Power of Product with Inverse

From ProofWiki
Jump to navigation Jump to search


Let $G$ be a group whose identity is $e$.

Let $a, b \in G: a b = b a^{-1}$.


$\forall n \in \Z: a^n b = b a^{-n}$


Proof by induction:

For all $n \in \Z$, let $\map P n$ be the proposition $a^n b = b a^{-n}$.

$\map P 0$ is trivially true, as $a^0 b = e b = b = b e = b a^{-0}$.

Basis for the Induction

$\map P 1$ is true, as this is the given relation between $a$ and $b$:

$a b = b a^{-1}$

This is our basis for the induction.

Induction Hypothesis

Now we need to show that, if $\map P k$ is true, where $k \ge 1$, then it logically follows that $\map P {k + 1}$ is true.

So this is our induction hypothesis:

$a^k b = b a^{-k}$

Then we need to show:

$a^{k + 1} b = b a^{-\paren {k + 1} }$

Induction Step

This is our induction step:

\(\ds a^{k + 1} b\) \(=\) \(\ds a \paren {a^k b}\)
\(\ds \) \(=\) \(\ds a \paren {b a^{-k} }\) Induction Hypothesis
\(\ds \) \(=\) \(\ds \paren {a b} a^{-k}\)
\(\ds \) \(=\) \(\ds \paren {b a^{-1} } a^{-k}\) Basis for the Induction
\(\ds \) \(=\) \(\ds b \paren {a^{-1} a^{-k} }\)
\(\ds \) \(=\) \(\ds b a^{-\paren {k + 1} }\)

So $\map P k \implies \map P {k + 1}$ and the result follows by the Principle of Mathematical Induction.

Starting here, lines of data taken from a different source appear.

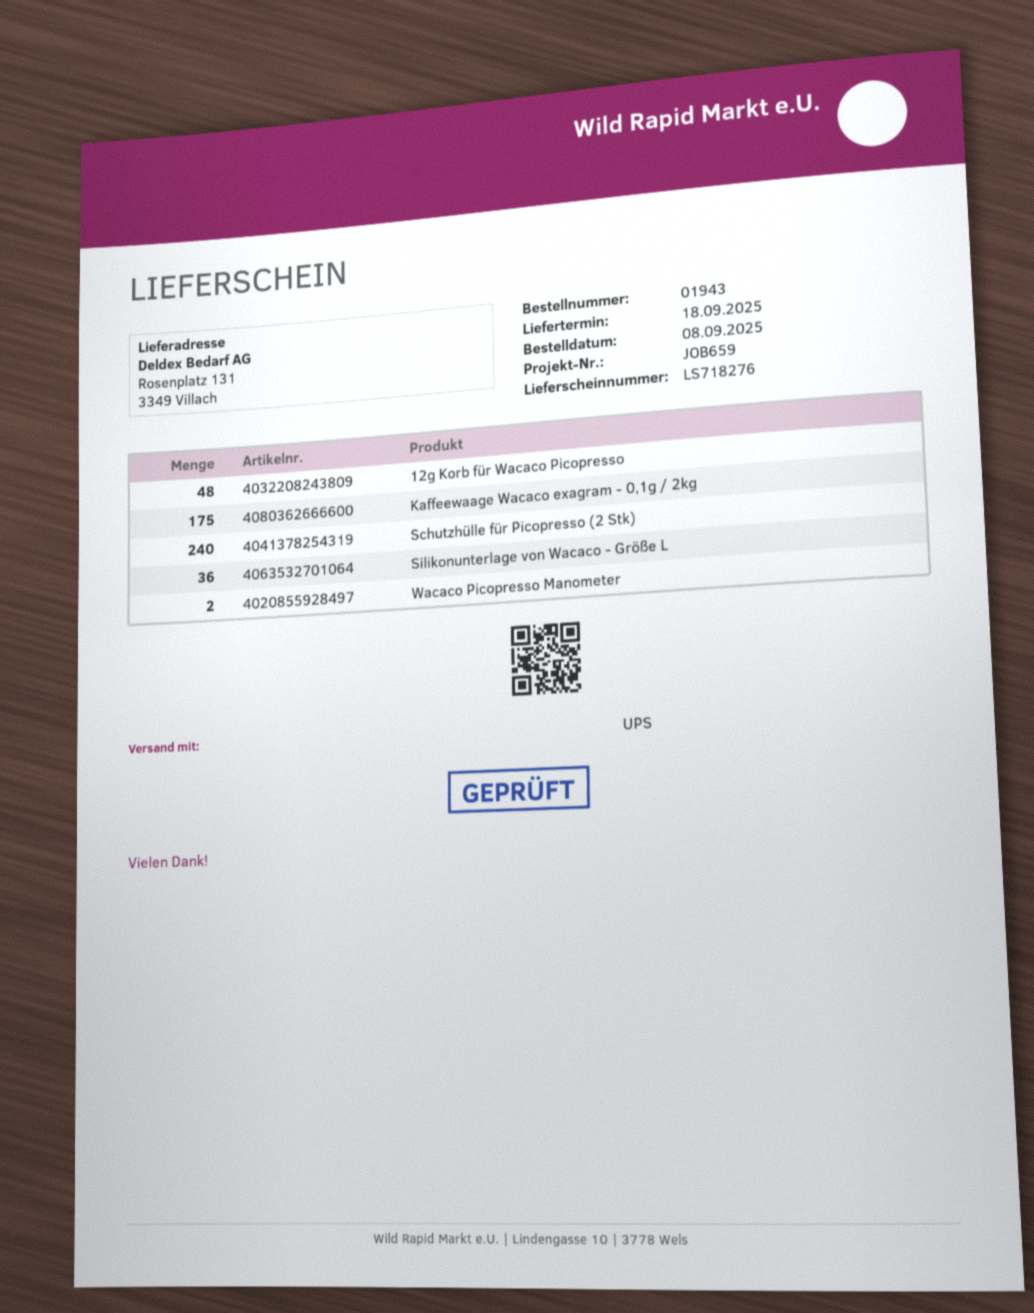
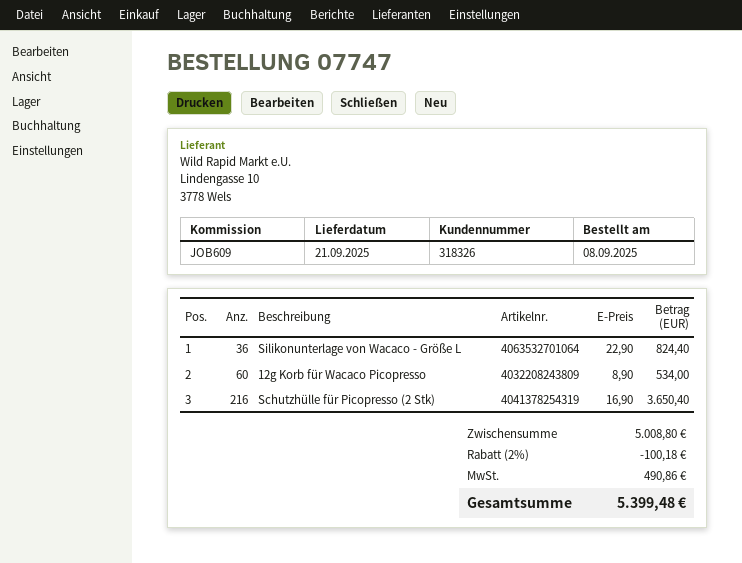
order number: 01943 -> 07747
delivery date: 2025-09-18 -> 2025-09-21
reference: JOB659 -> JOB609
12g Korb für Wacaco Picopresso: 48 -> 60
Kaffeewaage Wacaco exagram - 0,1g / 2kg: 175 -> none
Schutzhülle für Picopresso (2 Stk): 240 -> 216
Wacaco Picopresso Manometer: 2 -> none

Therefore $\forall n \in \N: a^n b = b a^{-n}$.

Now we show that $\map P {-1}$ holds, that is, $a^{-1} b = b a$.

\(\ds a b\) \(=\) \(\ds b a^{-1}\)
\(\ds \leadstoandfrom \ \ \) \(\ds a b a\) \(=\) \(\ds b\)
\(\ds \leadstoandfrom \ \ \) \(\ds b a\) \(=\) \(\ds a^{-1} b\)

thus showing that $\map P {-1}$ holds.

The proof that $\map P n$ holds for all $n \in \Z: n < 0$ then follows by induction, similarly to the proof for $n > 0$.